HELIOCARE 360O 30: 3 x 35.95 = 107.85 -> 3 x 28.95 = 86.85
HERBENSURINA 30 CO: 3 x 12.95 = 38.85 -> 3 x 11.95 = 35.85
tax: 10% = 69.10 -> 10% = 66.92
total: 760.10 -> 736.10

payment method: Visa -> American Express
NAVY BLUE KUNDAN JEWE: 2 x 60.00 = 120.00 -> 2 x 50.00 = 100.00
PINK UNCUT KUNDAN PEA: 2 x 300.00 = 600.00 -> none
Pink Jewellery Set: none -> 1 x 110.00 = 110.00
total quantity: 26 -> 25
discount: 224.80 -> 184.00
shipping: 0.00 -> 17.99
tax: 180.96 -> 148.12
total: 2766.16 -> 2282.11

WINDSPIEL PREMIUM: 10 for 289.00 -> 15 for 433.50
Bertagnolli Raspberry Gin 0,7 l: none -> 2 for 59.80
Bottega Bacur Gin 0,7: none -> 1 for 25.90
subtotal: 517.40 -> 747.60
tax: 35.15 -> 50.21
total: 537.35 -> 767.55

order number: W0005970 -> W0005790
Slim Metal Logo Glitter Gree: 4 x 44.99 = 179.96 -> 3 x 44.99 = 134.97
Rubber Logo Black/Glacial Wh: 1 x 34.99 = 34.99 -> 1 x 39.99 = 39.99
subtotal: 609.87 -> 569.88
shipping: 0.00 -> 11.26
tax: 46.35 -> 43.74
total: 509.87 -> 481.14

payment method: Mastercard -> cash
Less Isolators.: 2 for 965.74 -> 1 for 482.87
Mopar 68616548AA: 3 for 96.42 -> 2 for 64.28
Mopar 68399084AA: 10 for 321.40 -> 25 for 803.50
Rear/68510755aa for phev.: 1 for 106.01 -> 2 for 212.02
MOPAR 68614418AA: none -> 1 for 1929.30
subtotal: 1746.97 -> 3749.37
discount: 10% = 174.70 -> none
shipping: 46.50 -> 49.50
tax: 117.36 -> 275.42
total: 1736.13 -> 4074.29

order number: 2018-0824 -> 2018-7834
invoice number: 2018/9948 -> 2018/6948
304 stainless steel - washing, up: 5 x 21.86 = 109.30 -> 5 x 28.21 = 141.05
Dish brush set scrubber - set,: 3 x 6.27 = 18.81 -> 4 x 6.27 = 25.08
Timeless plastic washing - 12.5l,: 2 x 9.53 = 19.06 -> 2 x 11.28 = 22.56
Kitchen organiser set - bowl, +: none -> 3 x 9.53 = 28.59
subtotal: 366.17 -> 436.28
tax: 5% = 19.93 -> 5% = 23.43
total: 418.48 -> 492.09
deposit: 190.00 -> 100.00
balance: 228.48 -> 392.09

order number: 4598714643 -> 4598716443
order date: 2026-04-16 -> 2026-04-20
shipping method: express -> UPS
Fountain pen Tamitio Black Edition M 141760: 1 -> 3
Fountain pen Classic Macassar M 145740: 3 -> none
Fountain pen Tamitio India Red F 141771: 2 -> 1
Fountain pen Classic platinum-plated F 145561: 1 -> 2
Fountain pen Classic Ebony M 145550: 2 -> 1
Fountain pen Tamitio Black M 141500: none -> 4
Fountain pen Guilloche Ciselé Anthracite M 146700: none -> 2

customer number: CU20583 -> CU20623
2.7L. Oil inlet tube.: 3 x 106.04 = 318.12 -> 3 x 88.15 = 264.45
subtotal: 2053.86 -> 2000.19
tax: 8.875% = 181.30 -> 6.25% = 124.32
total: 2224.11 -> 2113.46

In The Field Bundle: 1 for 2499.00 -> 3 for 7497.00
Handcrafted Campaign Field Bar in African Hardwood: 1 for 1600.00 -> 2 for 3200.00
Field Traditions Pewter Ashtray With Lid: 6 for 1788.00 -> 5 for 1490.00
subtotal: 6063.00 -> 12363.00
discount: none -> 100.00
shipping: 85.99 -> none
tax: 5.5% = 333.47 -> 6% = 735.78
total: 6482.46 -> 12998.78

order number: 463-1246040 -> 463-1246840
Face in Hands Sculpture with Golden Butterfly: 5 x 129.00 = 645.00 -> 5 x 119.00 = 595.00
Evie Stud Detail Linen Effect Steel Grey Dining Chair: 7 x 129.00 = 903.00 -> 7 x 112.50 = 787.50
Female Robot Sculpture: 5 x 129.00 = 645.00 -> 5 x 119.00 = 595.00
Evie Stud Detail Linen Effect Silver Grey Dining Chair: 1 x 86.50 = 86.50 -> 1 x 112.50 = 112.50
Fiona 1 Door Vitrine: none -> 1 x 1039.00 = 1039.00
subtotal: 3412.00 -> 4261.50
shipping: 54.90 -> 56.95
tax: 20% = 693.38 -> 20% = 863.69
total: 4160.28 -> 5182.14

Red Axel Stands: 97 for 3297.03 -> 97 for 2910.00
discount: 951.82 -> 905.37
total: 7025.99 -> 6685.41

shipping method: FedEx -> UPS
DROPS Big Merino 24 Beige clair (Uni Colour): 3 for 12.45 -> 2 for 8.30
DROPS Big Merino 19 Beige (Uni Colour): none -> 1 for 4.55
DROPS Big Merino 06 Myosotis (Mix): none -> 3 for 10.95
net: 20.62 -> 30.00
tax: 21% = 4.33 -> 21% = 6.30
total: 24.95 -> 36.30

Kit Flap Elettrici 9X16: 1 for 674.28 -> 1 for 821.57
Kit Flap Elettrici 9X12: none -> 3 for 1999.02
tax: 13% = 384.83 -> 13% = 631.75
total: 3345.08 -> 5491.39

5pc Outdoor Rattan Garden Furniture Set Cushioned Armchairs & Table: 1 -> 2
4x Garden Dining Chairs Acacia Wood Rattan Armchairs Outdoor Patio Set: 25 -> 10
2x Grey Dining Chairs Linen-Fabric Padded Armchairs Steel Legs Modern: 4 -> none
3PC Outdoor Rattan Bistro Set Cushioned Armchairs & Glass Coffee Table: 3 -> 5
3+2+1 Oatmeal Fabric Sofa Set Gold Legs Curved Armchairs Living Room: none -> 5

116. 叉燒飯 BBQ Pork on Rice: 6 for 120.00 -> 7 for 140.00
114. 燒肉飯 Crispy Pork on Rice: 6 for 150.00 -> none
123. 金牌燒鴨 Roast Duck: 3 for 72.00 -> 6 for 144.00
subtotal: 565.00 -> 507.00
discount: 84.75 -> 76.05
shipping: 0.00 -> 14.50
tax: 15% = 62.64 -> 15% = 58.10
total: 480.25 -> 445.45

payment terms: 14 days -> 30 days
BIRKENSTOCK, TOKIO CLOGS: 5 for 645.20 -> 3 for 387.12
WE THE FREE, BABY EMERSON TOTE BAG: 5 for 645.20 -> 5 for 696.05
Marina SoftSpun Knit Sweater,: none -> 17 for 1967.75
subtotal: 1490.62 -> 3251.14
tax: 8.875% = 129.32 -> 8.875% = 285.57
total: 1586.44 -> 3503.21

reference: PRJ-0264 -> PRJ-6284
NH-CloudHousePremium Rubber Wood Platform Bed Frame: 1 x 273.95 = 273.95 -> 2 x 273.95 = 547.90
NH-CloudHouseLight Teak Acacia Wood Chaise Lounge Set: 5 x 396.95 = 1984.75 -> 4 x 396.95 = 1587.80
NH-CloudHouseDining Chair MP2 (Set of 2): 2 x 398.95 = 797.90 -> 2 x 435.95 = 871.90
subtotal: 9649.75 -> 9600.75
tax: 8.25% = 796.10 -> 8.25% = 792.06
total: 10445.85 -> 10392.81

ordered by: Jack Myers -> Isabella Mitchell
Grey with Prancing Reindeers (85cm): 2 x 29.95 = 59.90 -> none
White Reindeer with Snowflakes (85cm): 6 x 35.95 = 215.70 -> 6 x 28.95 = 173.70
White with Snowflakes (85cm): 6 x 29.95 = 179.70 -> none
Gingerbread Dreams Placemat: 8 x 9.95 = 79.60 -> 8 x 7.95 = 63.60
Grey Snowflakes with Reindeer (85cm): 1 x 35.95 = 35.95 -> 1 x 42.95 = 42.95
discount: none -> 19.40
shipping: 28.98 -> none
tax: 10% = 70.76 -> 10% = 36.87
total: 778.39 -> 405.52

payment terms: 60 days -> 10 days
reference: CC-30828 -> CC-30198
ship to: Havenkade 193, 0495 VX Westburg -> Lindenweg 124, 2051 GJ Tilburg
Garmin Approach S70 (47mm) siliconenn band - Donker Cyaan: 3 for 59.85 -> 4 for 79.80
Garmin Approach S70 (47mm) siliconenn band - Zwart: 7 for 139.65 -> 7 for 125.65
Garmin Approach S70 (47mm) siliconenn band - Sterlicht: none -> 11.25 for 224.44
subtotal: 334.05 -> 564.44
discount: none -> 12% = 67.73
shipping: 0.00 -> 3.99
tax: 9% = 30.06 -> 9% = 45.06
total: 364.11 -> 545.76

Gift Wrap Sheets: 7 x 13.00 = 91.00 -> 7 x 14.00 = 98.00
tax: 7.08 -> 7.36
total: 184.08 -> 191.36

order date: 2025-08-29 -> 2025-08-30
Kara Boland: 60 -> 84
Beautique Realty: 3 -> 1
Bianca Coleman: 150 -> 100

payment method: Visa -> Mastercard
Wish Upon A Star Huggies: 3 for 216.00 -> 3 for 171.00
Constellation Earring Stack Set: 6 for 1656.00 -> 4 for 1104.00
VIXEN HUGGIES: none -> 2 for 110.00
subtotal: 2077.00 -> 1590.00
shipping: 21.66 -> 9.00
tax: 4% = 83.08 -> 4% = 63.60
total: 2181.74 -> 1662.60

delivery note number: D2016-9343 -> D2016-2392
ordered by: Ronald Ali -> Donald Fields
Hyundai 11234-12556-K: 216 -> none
************
*Instructions for the task*. Go through the listing above and locate each line that holds the word "days". Copy those lines.

*Exercise result*.
payment terms: 14 days -> 30 days
payment terms: 60 days -> 10 days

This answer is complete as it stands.